* _YOUR ASSIGNMENT_:
The lines to be copied are those below that contain "subtotal".

*** Opening RECORD EXCERPTS ***

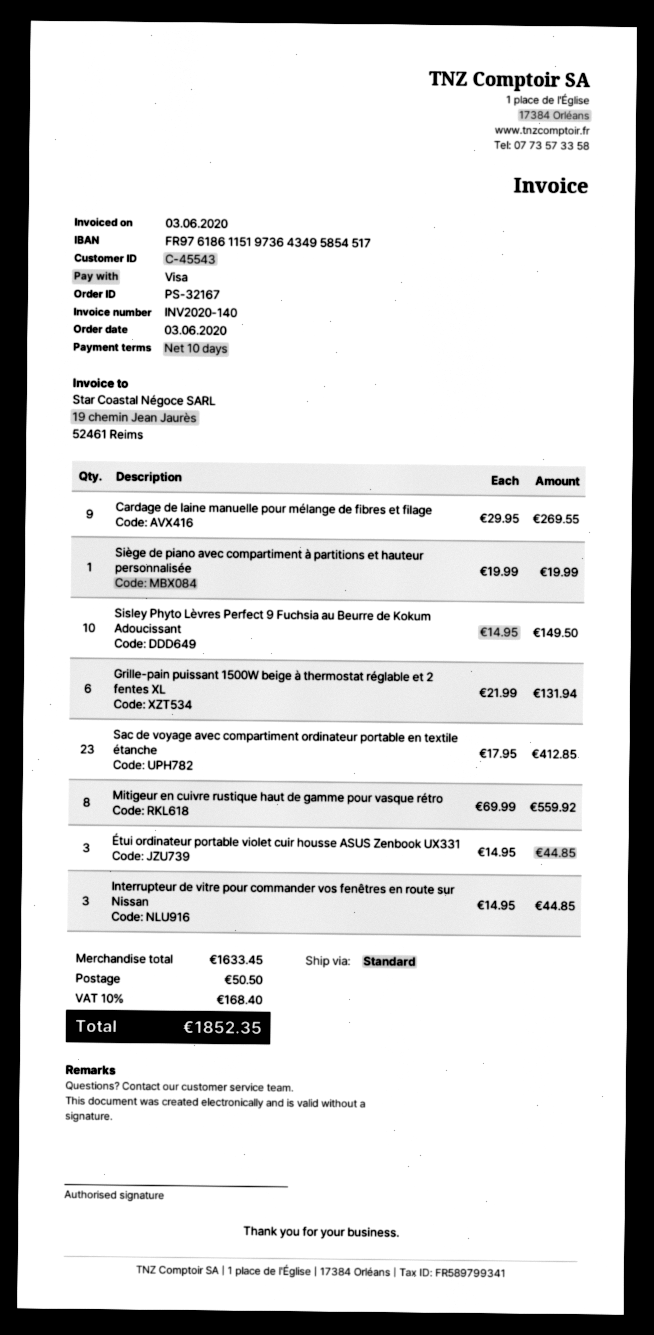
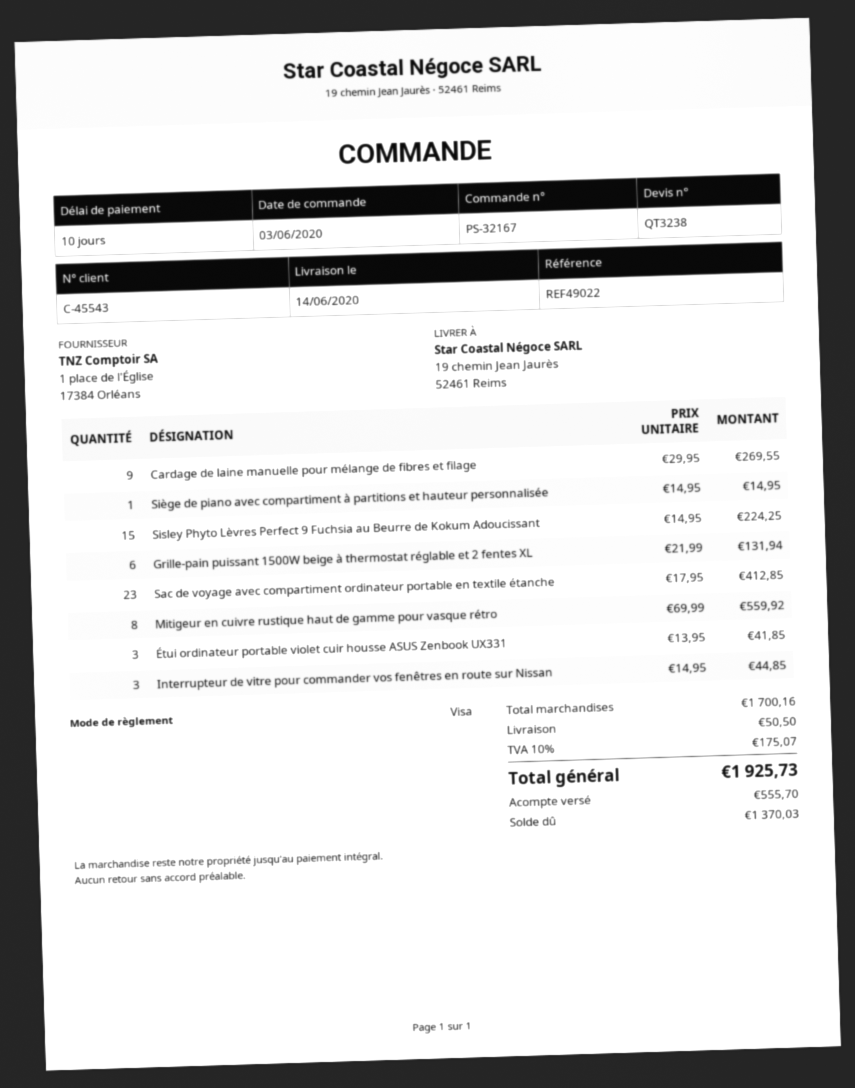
Siège de piano avec compartiment à partitions et hauteur personnalisée: 1 x 19.99 = 19.99 -> 1 x 14.95 = 14.95
Sisley Phyto Lèvres Perfect 9 Fuchsia au Beurre de Kokum Adoucissant: 10 x 14.95 = 149.50 -> 15 x 14.95 = 224.25
Étui ordinateur portable violet cuir housse ASUS Zenbook UX331: 3 x 14.95 = 44.85 -> 3 x 13.95 = 41.85
subtotal: 1633.45 -> 1700.16
tax: 10% = 168.40 -> 10% = 175.07
total: 1852.35 -> 1925.73

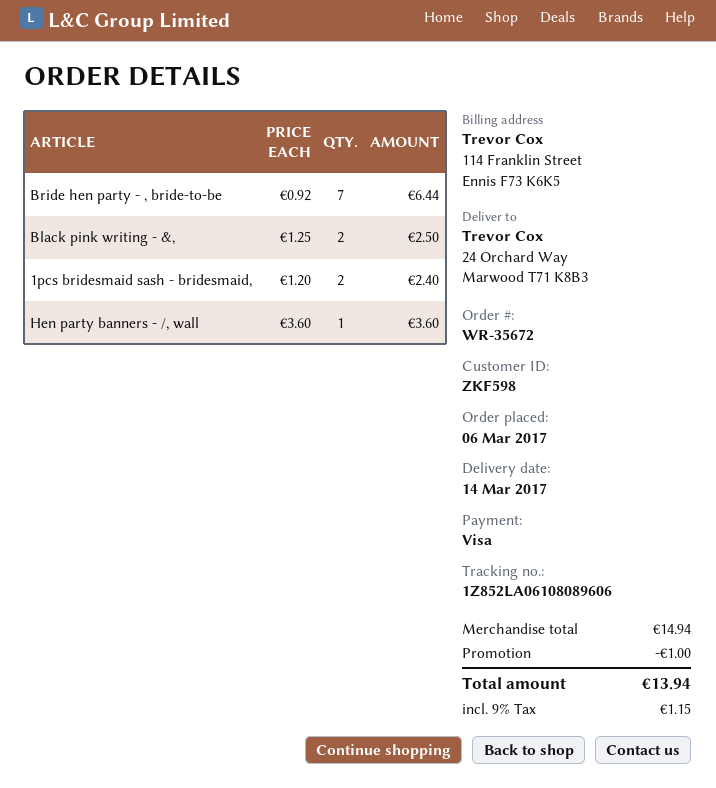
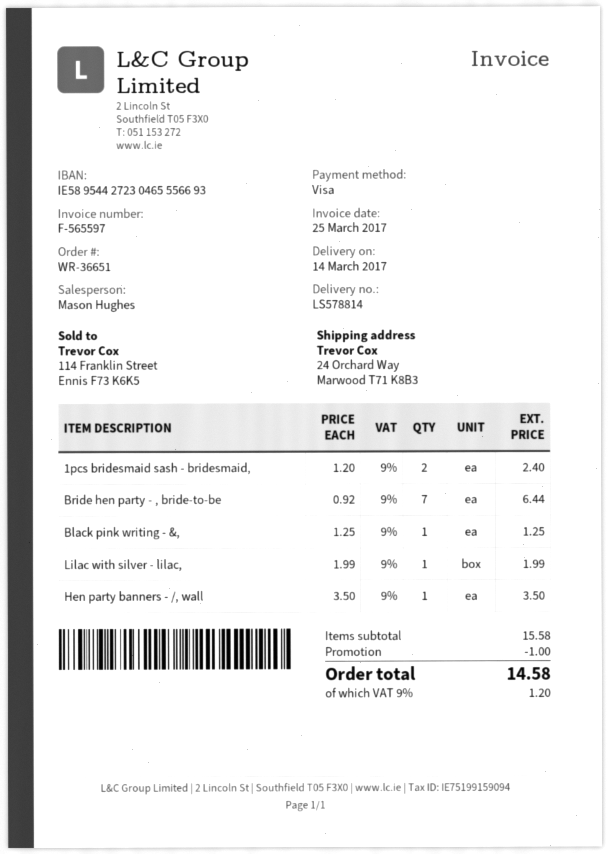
order number: WR-35672 -> WR-36651
Black pink writing - &,: 2 x 1.25 = 2.50 -> 1 x 1.25 = 1.25
Hen party banners - /, wall: 1 x 3.60 = 3.60 -> 1 x 3.50 = 3.50
Lilac with silver - lilac,: none -> 1 x 1.99 = 1.99
subtotal: 14.94 -> 15.58
tax: 9% = 1.15 -> 9% = 1.20
total: 13.94 -> 14.58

*** Closing RECORD EXCERPTS ***

* _WRITTEN ANSWER_:
subtotal: 1633.45 -> 1700.16
subtotal: 14.94 -> 15.58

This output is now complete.